◆ **Problem statement**
The listing below holds a line with "[72,83,130,97] Firefox ->" and a line with "[398,124,528,141] (should probably". Reproduce those two lines exactly, plus everything between them.

◆ **Given records**
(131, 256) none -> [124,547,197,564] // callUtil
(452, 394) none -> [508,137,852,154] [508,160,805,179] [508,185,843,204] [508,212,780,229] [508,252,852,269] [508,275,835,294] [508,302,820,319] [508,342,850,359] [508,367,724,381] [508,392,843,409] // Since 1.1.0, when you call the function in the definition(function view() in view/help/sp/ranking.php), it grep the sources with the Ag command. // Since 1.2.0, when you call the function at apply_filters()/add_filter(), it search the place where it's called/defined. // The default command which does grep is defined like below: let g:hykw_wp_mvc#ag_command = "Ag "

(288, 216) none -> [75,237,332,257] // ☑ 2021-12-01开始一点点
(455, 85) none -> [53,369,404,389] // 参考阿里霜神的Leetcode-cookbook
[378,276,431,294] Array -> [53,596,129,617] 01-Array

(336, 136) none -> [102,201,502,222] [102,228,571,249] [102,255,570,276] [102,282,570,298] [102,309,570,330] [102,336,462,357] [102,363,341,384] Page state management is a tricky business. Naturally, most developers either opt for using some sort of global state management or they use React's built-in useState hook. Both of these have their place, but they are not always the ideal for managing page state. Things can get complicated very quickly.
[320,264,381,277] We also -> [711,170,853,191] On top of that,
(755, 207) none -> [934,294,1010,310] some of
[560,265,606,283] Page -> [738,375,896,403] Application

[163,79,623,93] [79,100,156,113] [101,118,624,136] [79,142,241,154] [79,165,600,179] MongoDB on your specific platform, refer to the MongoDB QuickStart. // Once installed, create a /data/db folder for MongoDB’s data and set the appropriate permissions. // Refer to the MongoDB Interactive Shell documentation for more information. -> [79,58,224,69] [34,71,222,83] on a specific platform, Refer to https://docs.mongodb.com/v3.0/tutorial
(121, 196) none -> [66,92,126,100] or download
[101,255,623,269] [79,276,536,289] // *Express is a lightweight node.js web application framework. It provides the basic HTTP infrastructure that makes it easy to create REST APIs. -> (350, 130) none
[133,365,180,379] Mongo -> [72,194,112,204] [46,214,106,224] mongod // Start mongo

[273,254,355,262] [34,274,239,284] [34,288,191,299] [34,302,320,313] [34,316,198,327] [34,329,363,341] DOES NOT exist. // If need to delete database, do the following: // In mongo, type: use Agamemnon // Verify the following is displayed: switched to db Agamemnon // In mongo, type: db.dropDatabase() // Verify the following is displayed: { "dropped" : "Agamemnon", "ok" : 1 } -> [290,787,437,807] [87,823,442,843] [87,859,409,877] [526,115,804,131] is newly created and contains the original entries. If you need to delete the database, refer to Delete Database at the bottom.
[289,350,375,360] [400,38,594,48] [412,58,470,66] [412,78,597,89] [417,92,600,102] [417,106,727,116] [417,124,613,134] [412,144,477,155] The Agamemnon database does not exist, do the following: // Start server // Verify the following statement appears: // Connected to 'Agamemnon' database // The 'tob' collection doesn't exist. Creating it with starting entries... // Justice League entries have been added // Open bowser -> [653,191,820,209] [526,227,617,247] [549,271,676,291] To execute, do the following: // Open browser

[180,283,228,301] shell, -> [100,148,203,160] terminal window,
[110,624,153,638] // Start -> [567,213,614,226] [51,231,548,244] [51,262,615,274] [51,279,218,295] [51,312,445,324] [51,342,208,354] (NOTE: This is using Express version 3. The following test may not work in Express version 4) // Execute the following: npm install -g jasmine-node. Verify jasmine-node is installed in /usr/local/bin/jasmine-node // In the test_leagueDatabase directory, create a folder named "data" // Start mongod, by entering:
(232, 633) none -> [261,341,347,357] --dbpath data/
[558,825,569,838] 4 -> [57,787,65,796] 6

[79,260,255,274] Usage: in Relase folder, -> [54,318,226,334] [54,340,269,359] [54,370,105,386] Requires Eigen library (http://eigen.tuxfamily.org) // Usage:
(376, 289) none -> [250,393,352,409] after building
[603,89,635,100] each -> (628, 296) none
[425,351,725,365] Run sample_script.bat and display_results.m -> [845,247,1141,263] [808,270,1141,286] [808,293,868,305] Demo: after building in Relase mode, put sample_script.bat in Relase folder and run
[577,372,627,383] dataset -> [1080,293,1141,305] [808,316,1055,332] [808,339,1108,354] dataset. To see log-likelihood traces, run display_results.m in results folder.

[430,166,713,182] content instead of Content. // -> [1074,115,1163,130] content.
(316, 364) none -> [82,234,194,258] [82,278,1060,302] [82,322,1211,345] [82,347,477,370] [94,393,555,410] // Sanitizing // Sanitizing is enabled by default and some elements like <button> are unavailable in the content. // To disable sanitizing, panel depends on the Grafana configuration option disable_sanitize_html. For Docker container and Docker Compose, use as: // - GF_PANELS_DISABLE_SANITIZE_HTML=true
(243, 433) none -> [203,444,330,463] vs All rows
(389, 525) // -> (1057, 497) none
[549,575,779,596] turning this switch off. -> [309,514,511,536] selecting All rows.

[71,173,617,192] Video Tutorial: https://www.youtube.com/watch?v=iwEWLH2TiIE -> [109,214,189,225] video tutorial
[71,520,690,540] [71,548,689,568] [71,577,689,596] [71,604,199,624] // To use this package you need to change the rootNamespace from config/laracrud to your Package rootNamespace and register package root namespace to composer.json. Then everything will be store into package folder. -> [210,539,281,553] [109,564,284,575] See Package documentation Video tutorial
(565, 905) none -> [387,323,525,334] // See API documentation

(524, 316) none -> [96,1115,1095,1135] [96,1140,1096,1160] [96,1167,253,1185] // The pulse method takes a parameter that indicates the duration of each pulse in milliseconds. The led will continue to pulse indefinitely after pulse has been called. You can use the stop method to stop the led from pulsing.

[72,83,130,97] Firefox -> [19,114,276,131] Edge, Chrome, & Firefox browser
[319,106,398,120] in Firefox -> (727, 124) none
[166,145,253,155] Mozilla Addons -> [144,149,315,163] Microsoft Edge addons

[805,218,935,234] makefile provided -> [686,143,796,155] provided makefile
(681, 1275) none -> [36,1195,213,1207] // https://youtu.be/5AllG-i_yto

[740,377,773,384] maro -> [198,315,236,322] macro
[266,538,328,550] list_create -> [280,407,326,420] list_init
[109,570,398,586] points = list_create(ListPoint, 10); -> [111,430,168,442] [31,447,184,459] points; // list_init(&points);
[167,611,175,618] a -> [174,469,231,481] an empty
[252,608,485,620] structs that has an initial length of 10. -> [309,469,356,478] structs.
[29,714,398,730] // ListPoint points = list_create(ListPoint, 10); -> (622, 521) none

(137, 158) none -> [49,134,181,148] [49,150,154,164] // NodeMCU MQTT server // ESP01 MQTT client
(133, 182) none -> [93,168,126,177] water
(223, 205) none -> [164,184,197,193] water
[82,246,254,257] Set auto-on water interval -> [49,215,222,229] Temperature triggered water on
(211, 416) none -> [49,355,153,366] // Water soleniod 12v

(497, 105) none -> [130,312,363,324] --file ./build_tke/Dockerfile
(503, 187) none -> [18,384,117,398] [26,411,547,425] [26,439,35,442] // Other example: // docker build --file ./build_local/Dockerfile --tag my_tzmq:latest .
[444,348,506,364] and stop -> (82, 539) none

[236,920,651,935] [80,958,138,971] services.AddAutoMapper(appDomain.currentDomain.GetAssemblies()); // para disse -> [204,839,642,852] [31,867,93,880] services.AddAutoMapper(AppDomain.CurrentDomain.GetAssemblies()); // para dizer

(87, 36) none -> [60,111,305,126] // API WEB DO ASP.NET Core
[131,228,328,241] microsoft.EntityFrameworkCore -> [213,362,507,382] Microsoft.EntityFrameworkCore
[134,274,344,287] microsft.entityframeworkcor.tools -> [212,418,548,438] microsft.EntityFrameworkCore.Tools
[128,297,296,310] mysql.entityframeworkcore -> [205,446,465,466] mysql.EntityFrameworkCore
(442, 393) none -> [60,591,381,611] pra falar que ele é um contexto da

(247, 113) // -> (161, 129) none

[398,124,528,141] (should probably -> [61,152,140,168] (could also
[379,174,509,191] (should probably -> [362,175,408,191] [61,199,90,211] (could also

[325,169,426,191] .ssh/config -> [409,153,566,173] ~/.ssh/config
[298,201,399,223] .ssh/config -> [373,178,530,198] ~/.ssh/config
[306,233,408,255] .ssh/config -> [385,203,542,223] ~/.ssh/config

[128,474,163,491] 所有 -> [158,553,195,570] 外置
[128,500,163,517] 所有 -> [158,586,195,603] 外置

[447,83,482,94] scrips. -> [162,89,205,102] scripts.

◆ **Exercise output**
[72,83,130,97] Firefox -> [19,114,276,131] Edge, Chrome, & Firefox browser
[319,106,398,120] in Firefox -> (727, 124) none
[166,145,253,155] Mozilla Addons -> [144,149,315,163] Microsoft Edge addons

[805,218,935,234] makefile provided -> [686,143,796,155] provided makefile
(681, 1275) none -> [36,1195,213,1207] // https://youtu.be/5AllG-i_yto

[740,377,773,384] maro -> [198,315,236,322] macro
[266,538,328,550] list_create -> [280,407,326,420] list_init
[109,570,398,586] points = list_create(ListPoint, 10); -> [111,430,168,442] [31,447,184,459] points; // list_init(&points);
[167,611,175,618] a -> [174,469,231,481] an empty
[252,608,485,620] structs that has an initial length of 10. -> [309,469,356,478] structs.
[29,714,398,730] // ListPoint points = list_create(ListPoint, 10); -> (622, 521) none

(137, 158) none -> [49,134,181,148] [49,150,154,164] // NodeMCU MQTT server // ESP01 MQTT client
(133, 182) none -> [93,168,126,177] water
(223, 205) none -> [164,184,197,193] water
[82,246,254,257] Set auto-on water interval -> [49,215,222,229] Temperature triggered water on
(211, 416) none -> [49,355,153,366] // Water soleniod 12v

(497, 105) none -> [130,312,363,324] --file ./build_tke/Dockerfile
(503, 187) none -> [18,384,117,398] [26,411,547,425] [26,439,35,442] // Other example: // docker build --file ./build_local/Dockerfile --tag my_tzmq:latest .
[444,348,506,364] and stop -> (82, 539) none

[236,920,651,935] [80,958,138,971] services.AddAutoMapper(appDomain.currentDomain.GetAssemblies()); // para disse -> [204,839,642,852] [31,867,93,880] services.AddAutoMapper(AppDomain.CurrentDomain.GetAssemblies()); // para dizer

(87, 36) none -> [60,111,305,126] // API WEB DO ASP.NET Core
[131,228,328,241] microsoft.EntityFrameworkCore -> [213,362,507,382] Microsoft.EntityFrameworkCore
[134,274,344,287] microsft.entityframeworkcor.tools -> [212,418,548,438] microsft.EntityFrameworkCore.Tools
[128,297,296,310] mysql.entityframeworkcore -> [205,446,465,466] mysql.EntityFrameworkCore
(442, 393) none -> [60,591,381,611] pra falar que ele é um contexto da

(247, 113) // -> (161, 129) none

[398,124,528,141] (should probably -> [61,152,140,168] (could also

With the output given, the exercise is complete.